The developers of musl made it so that if you invoke their libc.so as ld or ldd they would detect that and act accordingly.

They can detect that because _start() does take argc and argv (which would then be passed on to main()) so they can see if argv[0] is "ld" or "ldd".

And thanks to @that other guy and @David C. Rankin for linking this. The answer there says that you can even have a shared library that defines main().

So I tried that myself.

Here's _start.c

void
_start()
{
    asm("mov $60,%rax; mov $0,%rdi; syscall");
}

I compiled that on an x86_64 ubuntu linux machine with gcc 7.4.0 like so:

$ gcc -shared -nostdlib _start.c -o libwow.so

And then I called it:

$ ./libwow.so
$

It didn't do anything of course, but it did run.

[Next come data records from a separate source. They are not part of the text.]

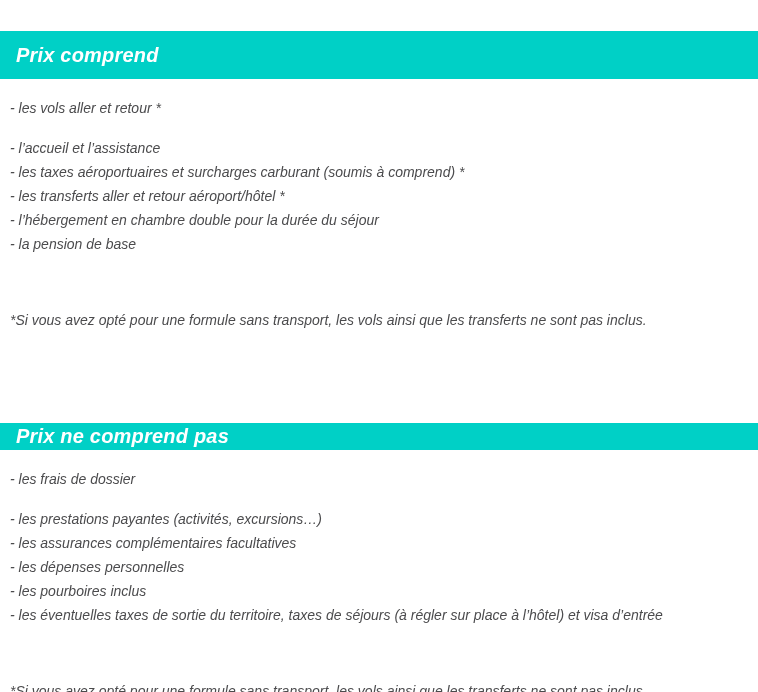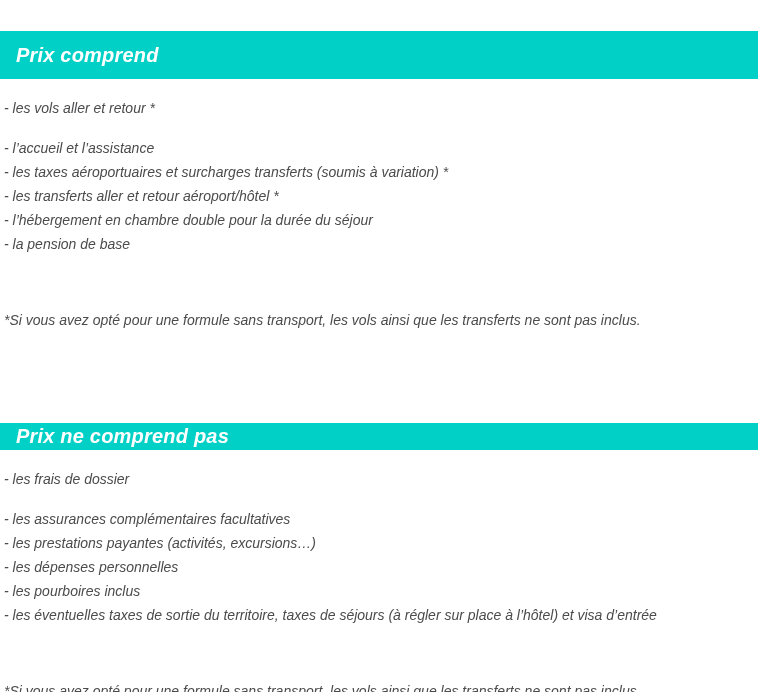"- les vols aller et" .content { padding-left: 4px -> 10px }
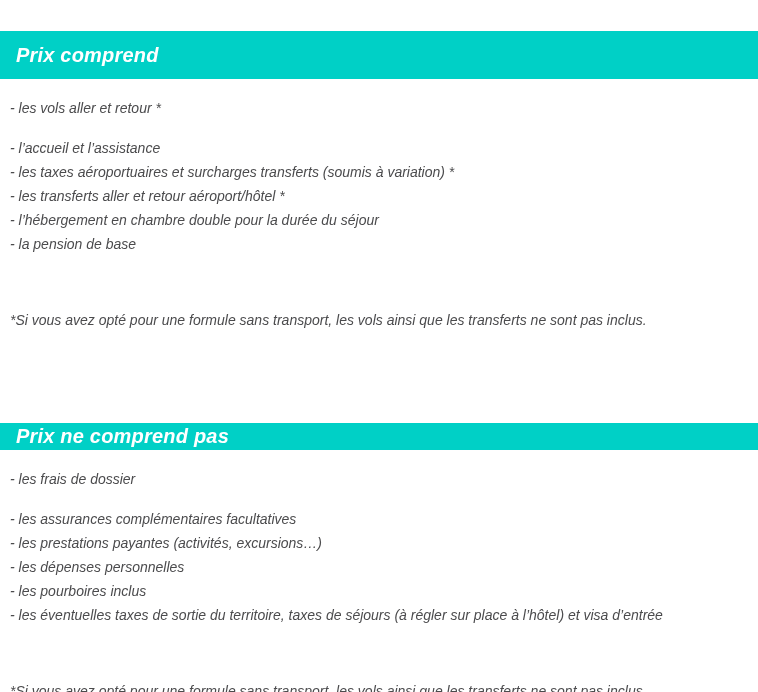"- les taxes aéroportuaires et" li.line { text: transferts (soumis à variation -> carburant (soumis à comprend }
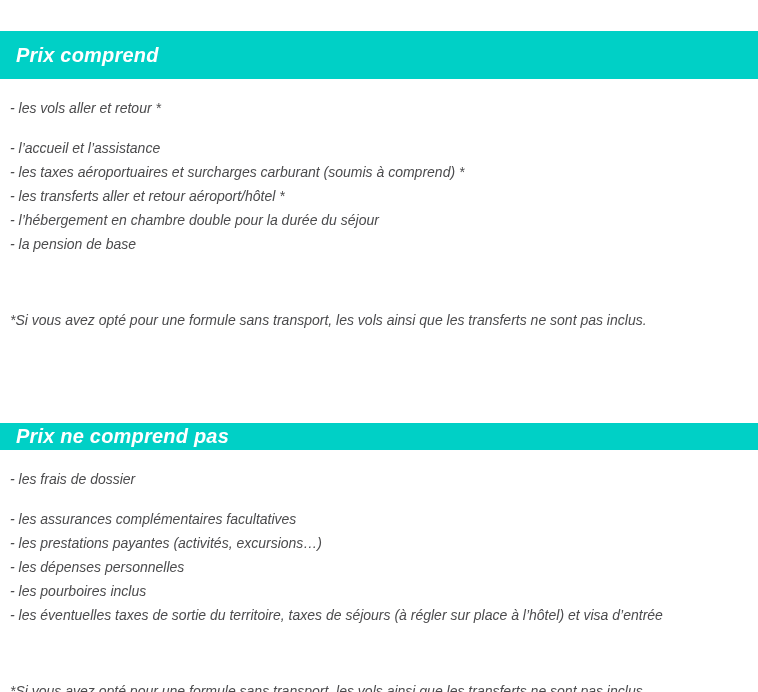"- les assurances complémentaires" li.line { order: before "- les prestations payantes (activités," -> after "- les prestations payantes (activités," }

It's a crazy world we live in :D

EDIT:

On a crazier note. One can load executables as dynamic libraries using dlopen(3). Look at this answer to learn more.

Conclusion:

Shared libraries and Executables are pretty much the same thing (ELF binaries).

Except that shared libs have no fixed entry-point address while executables do.

Also shared libs are PIE while binaries are not by default.

And I guess there are a few other minor differences :p

There are executables (traitors :p) that live among us that were really shared libs all along and we didn't know like gawk and ntfsck.